Not a very good photo but it almost shows his full wingspan - it's awesome!




























And one of Cookie too (she's hard to get flight shots of)









After all the flying was done they both took a break


----------



## birdieness

Awww bea they are beautiful. I love your new siggy aswell.


----------



## Bea

Thanks!!


----------



## Kirby

How adorable!  Im so happy for the guy hehe

Kirby


----------



## BUUZBEE

Great pics bea!!! they are a beautiful pair!


----------



## Laura

nice pic's Bea, I can never get any flight shots of mine...lol your new siggy looks great


----------



## Meghanxx4

Awww How cute. Love the pictures and new siggy + Avie.


----------



## Aly

Lovely babies!!! (like always!)


----------



## Bea

Thanks guys!!  It's especially nice seeing Bails flying around because he had such a severe clip. All his primaries and secondaries were basically gone and for the last 5-6 months he's been dropping like a rock. To see him flying and controlling his flight is fantastic.


----------



## Laura

Bea said:


> Thanks guys!!  It's especially nice seeing Bails flying around because he had such a severe clip. All his primaries and secondaries were basically gone and for the last 5-6 months he's been dropping like a rock. To see him flying and controlling his flight is fantastic.

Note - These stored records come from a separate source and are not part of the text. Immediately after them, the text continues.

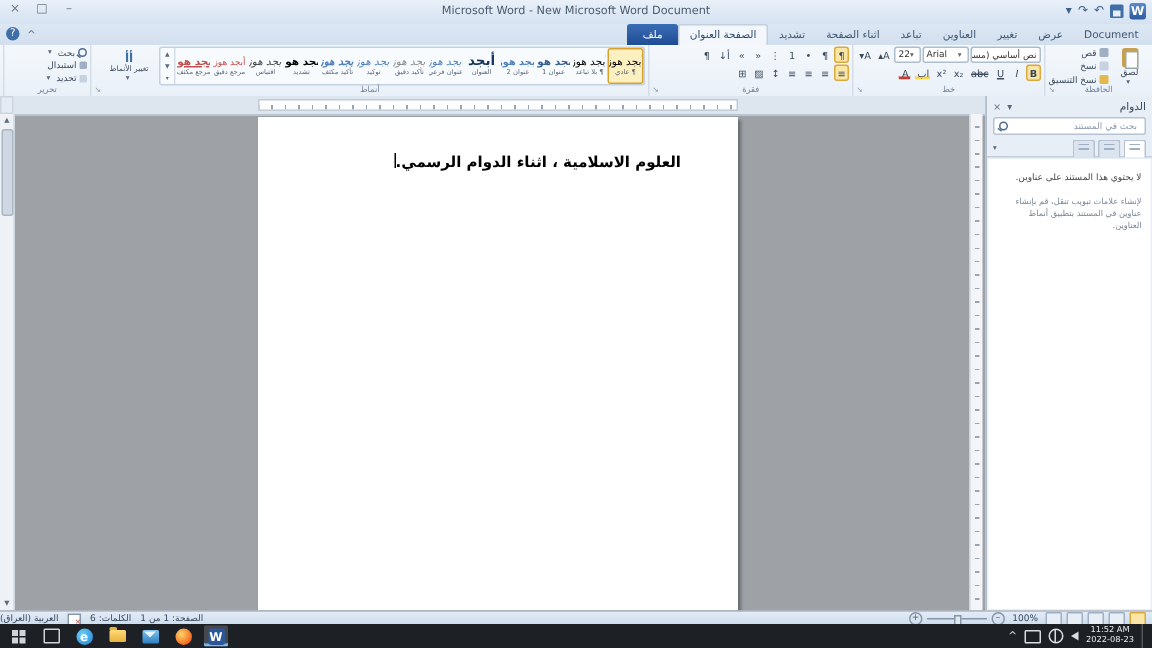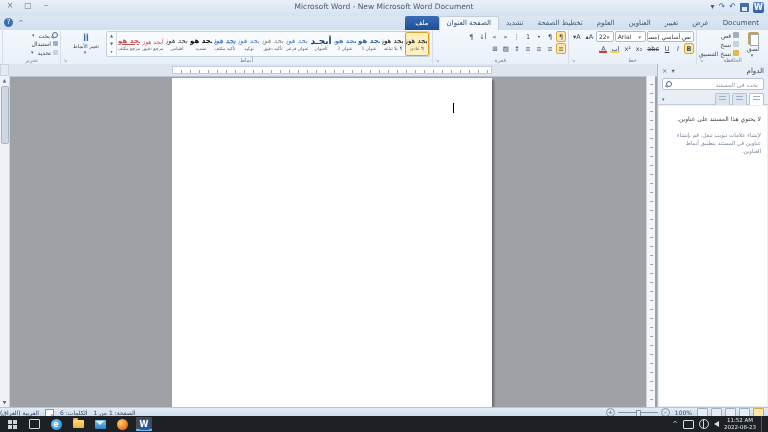"تخطيط الصفحة" span.tab { text: تخطيط -> اثناء }
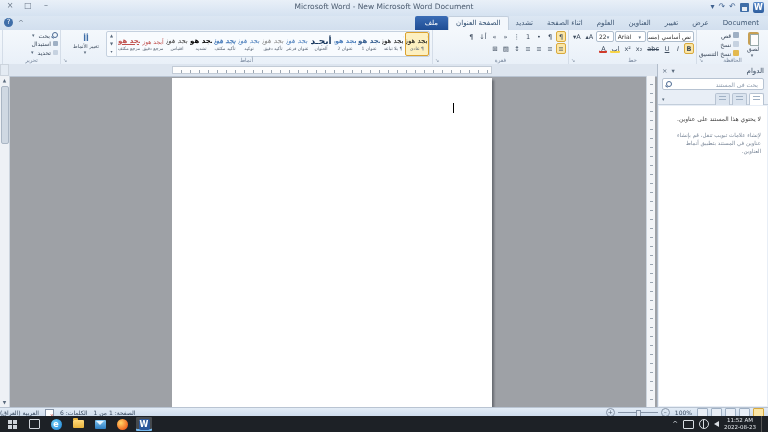"العلوم" span.tab { text: العلوم -> تباعد }
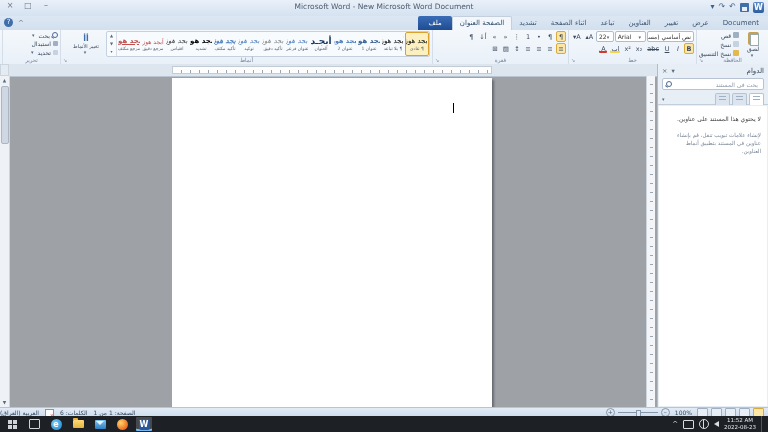"أبجـد" span.prev { text: أبجـد -> أبجد }
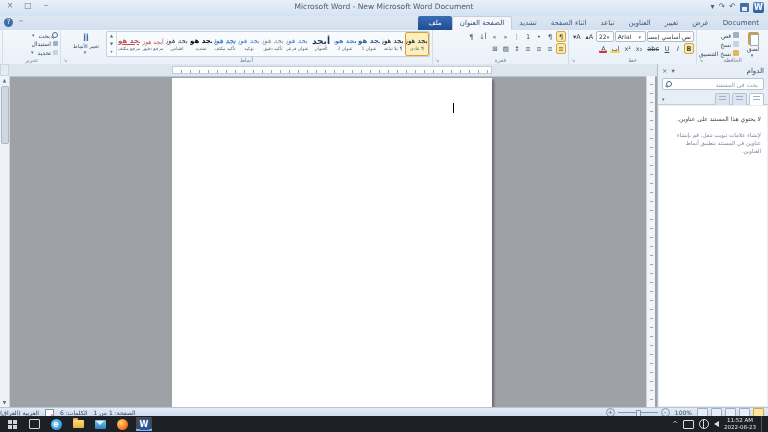"العلوم الاسلامية ، اثناء الدوام" span { html: none -> <span>العلوم الاسلامية ، اثناء الدوام الرسمي.</span> }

aww poor Bailee did he come severely clipped? he looks great now


----------



## Bea

laurago said:


> aww poor Bailee did he come severely clipped?


Yup, he did.


----------



## Laura

Bea said:


> Yup, he did.


I don't know why people do that to that extent


----------



## Bea

laurago said:


> I don't know why people do that to that extent


It's just what they know. Before i started coming on forums i only clipped one wing when clipping. Then i learnt this wasn't the way to go. It's the same with all the different styles of clipping.


----------



## Laura

Bea said:


> It's just what they know. Before i started coming on forums i only clipped one wing when clipping. Then i learnt this wasn't the way to go. It's the same with all the different styles of clipping.


I think the one wing clipping is still widely used I hear that alot but your right its just what they know


----------



## Sophia

aww they are both sweet!


----------